Javier García Lomelí

Personal information
- Full name: Javier García Lomelí
- Date of birth: 2 January 1943 (age 83)
- Place of birth: Juanacatlán, Jalisco, Mexico
- Position: Right-back

Senior career*
- Years: Team / Apps / (Gls)
- 1962–1963: Oro
- 1966–1969: Jabatos de Nuevo León
- 1969–1970: Torreón
- 1970–1972: Monterrey
- 1972–1974: Veracruz
- 1973–1974: → Ciudad Madero (loan)
- 1974–1976: Tampico [es]

International career
- 1969: Mexico / 0 / (0)

= Javier García Lomelí =

Mexican footballer (born 1939)

Javier García Lomelí (born 2 January 1943) is a Mexican former footballer. Nicknamed "El Matasietes", he played as a right-back for Jabatos de Nuevo León and Tampico throughout the 1960s and the 1970s. He also represented Mexico for the 1969 CONCACAF Championship.

==Club career==
García began his senior career with Oro for the 1962–63 Mexican Primera División season where he made his debut in a 1–1 draw against 29 July 1962 against Deportivo Toluca. Despite being part of the only winning squad in the club's history that won the tournament that season, he was not renewed for an additional contract due to tight competition from other players such as Felipe Ruvalcaba, Rogelio González Navarro, Nicola Gravina, Amaury Epaminondas Manoel Tavares Necco, and spent the following few seasons without an active club. It wouldn't be until the 1966–67 Mexican Primera División season where he would sign with Jabatos de Nuevo León after club forward Leonardo Barba had recommended him to them.
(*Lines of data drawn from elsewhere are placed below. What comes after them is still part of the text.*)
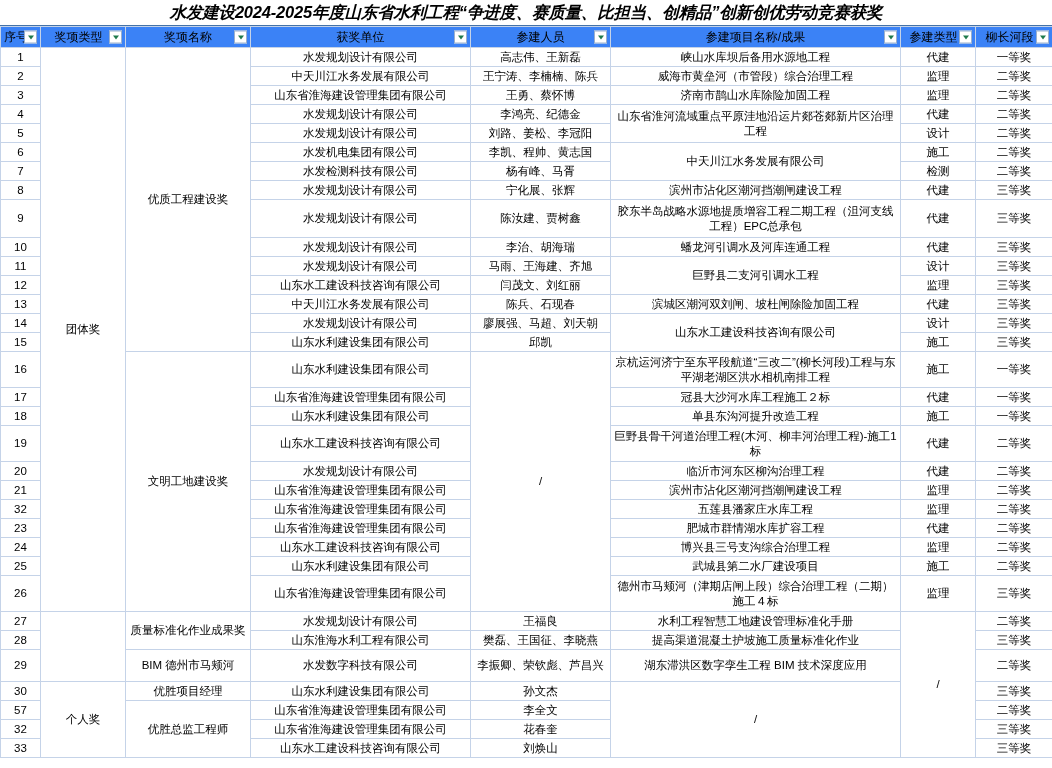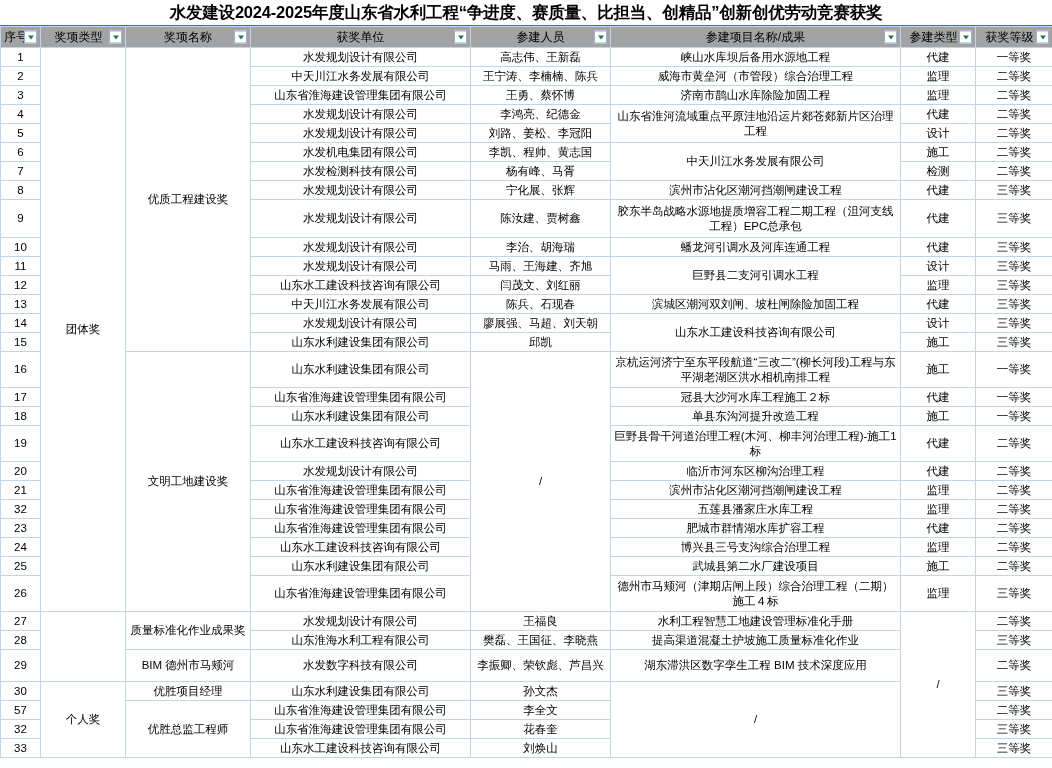--- a/index.html
+++ b/index.html
@@ -30,6 +30,7 @@
     color: #000000;
     letter-spacing: -0.2px;
     white-space: nowrap;
+    font-style: italic;
   }
   
   table.grid {

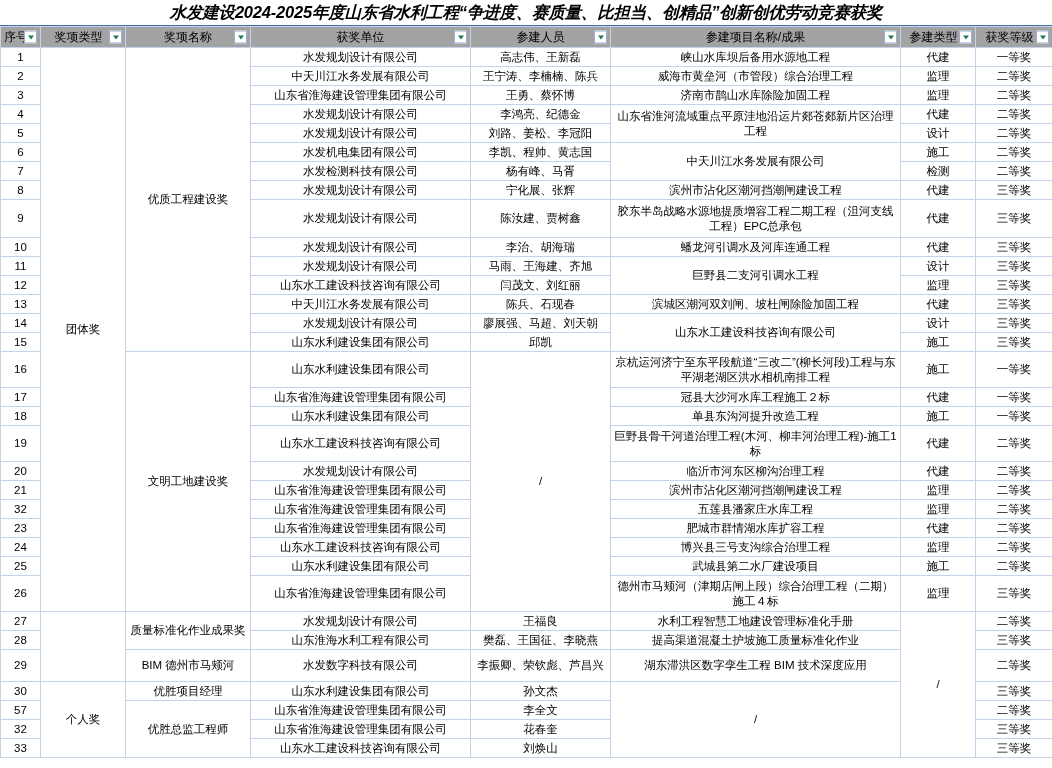--- a/index.html
+++ b/index.html
@@ -51,7 +51,7 @@
   }
   
   thead th {
-    background: #a3a3a3;
+    background: #3b82f6;
     border: 1px solid #4472a8;
     border-bottom: 1px solid #4472a8;
     height: 21px;

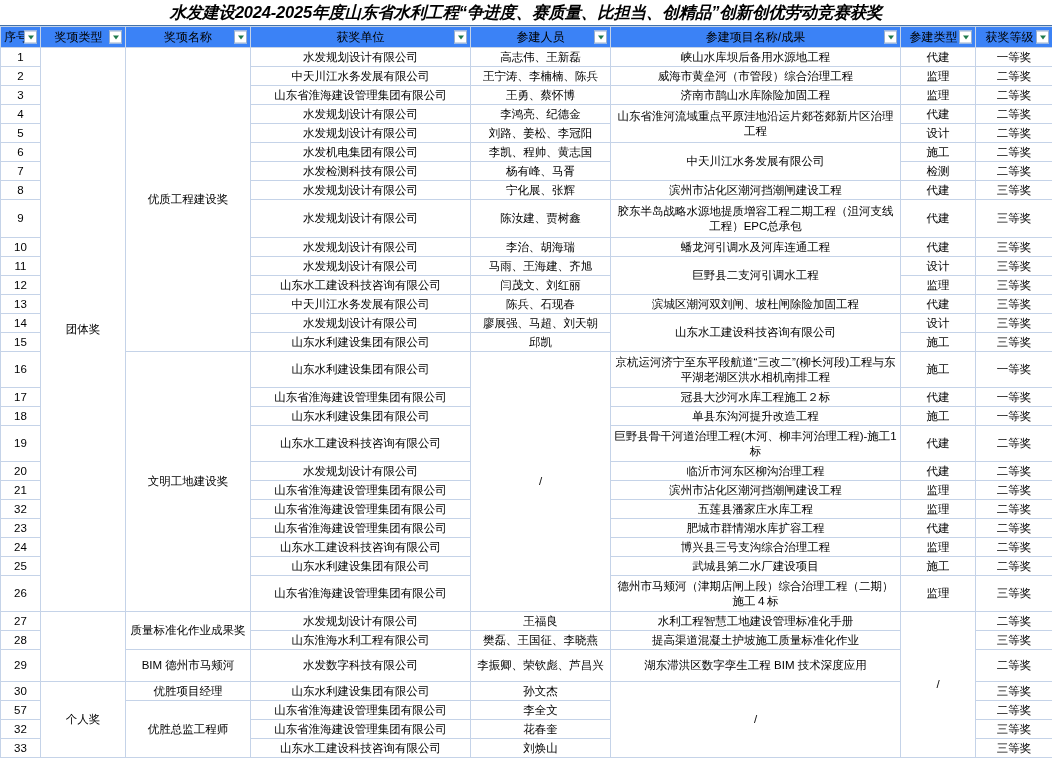--- a/index.html
+++ b/index.html
@@ -188,7 +188,7 @@
         </th>
         <th class="tight">
           <div class="hdr-inner">
-            <span class="hdr-label">获奖等级</span>
+            <span class="hdr-label">柳长河段</span>
             <span class="filter-btn">
                 <span class="caret"></span>
               </span>

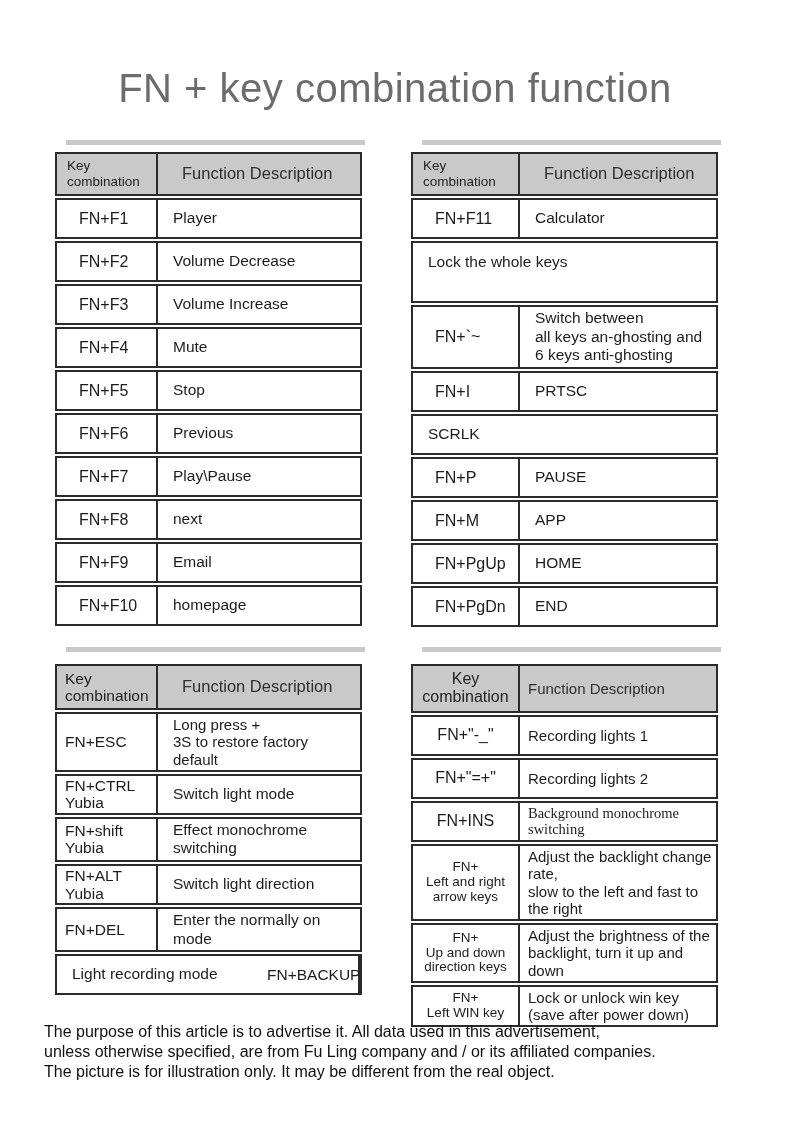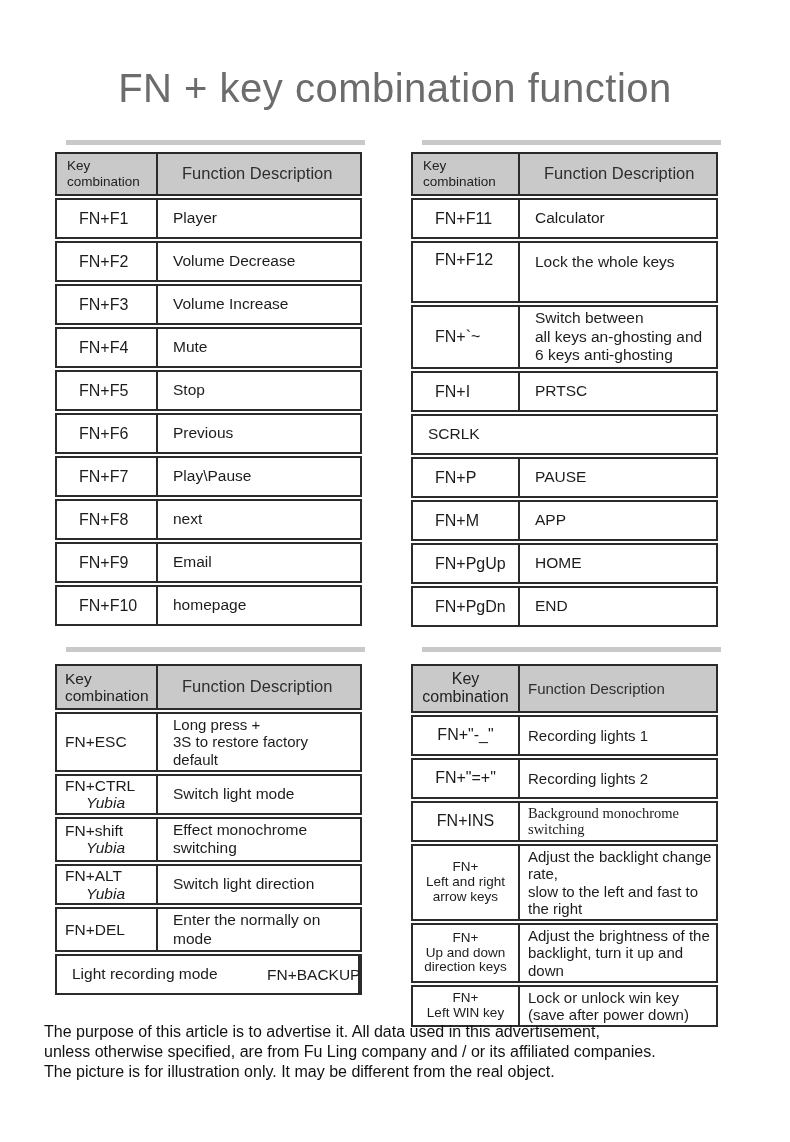--- a/index.html
+++ b/index.html
@@ -140,7 +140,6 @@
         <div class="cell desc">Calculator</div>
       </div>
       <div class="trow">
-        <div class="cell key"><span>FN+F12</span></div>
         <div class="cell desc">Lock the whole keys</div>
       </div>
       <div class="trow">

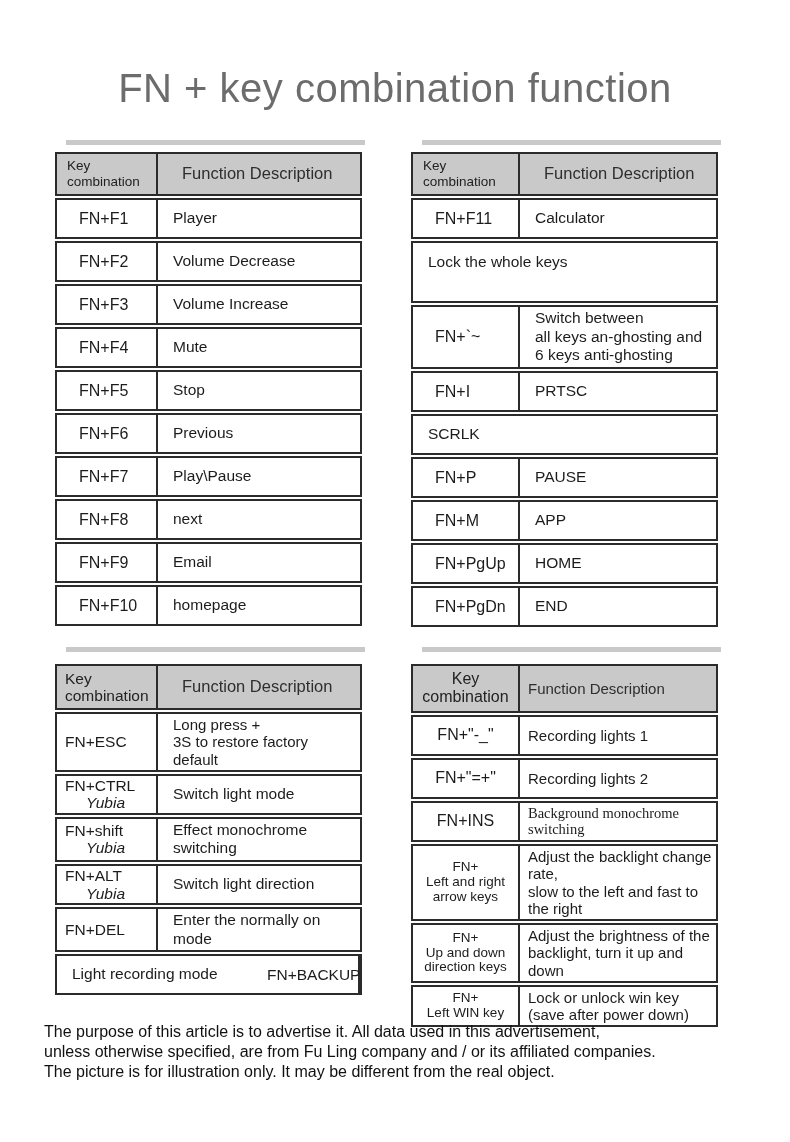--- a/index.html
+++ b/index.html
@@ -60,7 +60,7 @@
   .t2 .rows .trow:nth-child(3){min-height:64px;}
   
   .t3 .cell.key{padding-left:8px;font-size:15.5px;line-height:1.1;}
-  .t3 .cell.key .key2{text-align:center;padding-right:10px;font-style:italic;}
+  .t3 .cell.key .key2{text-align:left;padding-right:10px;}
   .t3 .rows .trow:nth-child(1) .cell.desc{font-size:15px;line-height:1.15;}
   
   .t4 .cell.key{padding-left:2px;padding-right:2px;text-align:center;font-size:16px;}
After playing with the club until their relegation in the 1968–69 Mexican Primera División season. This then prompted him to play for Torreón for a season before sticking with Monterrey for the subsequent three seasons. He spent his final seasons with Veracruz, Ciudad Madero and Tampico before retiring after the 1975–76 Mexican Segunda División season.

==International career==
García was called up to play in the 1969 CONCACAF Championship as a substitute player but wouldn't make any appearances throughout the tournament.